In C: L-value and R-value
Some languages use the idea of
L-value and
R-value. L-values are values that have
addresses, meaning they're variables or dereferenced references to a certain memory location. R-value is either L-value or non-L-value — a term only used to distinguish from L-value. In C, the term L-value originally meant something that could be assigned to (coming from left-value, indicating it was on the left side of the = operator), but since 'const' was added to the language, this now is termed a 'modifiable L-value'.
The L-value expression designates (refers to) an object. A non-modifiable L-value is addressable, but not assignable. A modifiable L-value allows the designated object to be changed as well as examined. An R-value is any expression that isn't an L-value, it refers to a data value that's stored at some address in memory.

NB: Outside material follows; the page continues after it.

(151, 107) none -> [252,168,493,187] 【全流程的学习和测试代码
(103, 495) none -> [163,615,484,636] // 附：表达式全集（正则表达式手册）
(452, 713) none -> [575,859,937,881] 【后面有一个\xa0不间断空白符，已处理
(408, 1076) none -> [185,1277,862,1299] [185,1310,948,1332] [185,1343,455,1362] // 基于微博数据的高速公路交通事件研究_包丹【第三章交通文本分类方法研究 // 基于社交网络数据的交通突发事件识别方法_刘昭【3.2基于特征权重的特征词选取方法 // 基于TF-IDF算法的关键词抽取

The notion of L-values and R-values was introduced by
CPL.
In assembly language
A value can be virtually any kind of data by a given data type, for instance a string, a digit, a single letter.
In assembly language there's something known as an "immediate value", sometimes referred to as "immediate" for short; An immediate value is stored in memory immediately next to (usually after) the instruction (mnemonic) which operates on it. (This is opposed to a non-immediate value which is stored elsewhere in memory.) Occasionally an immediate value is written as "imm#" where # is a number indicating the size of the immediate value, so imm8 would refer to an immediate 8-bit value. An immediate value is expressed as a number, either written with digits or as a string. "mnemonic 'A'" could be the same as "mnemonic 0x64"; the
byte order of strings differs depending on the assembler and computer architecture.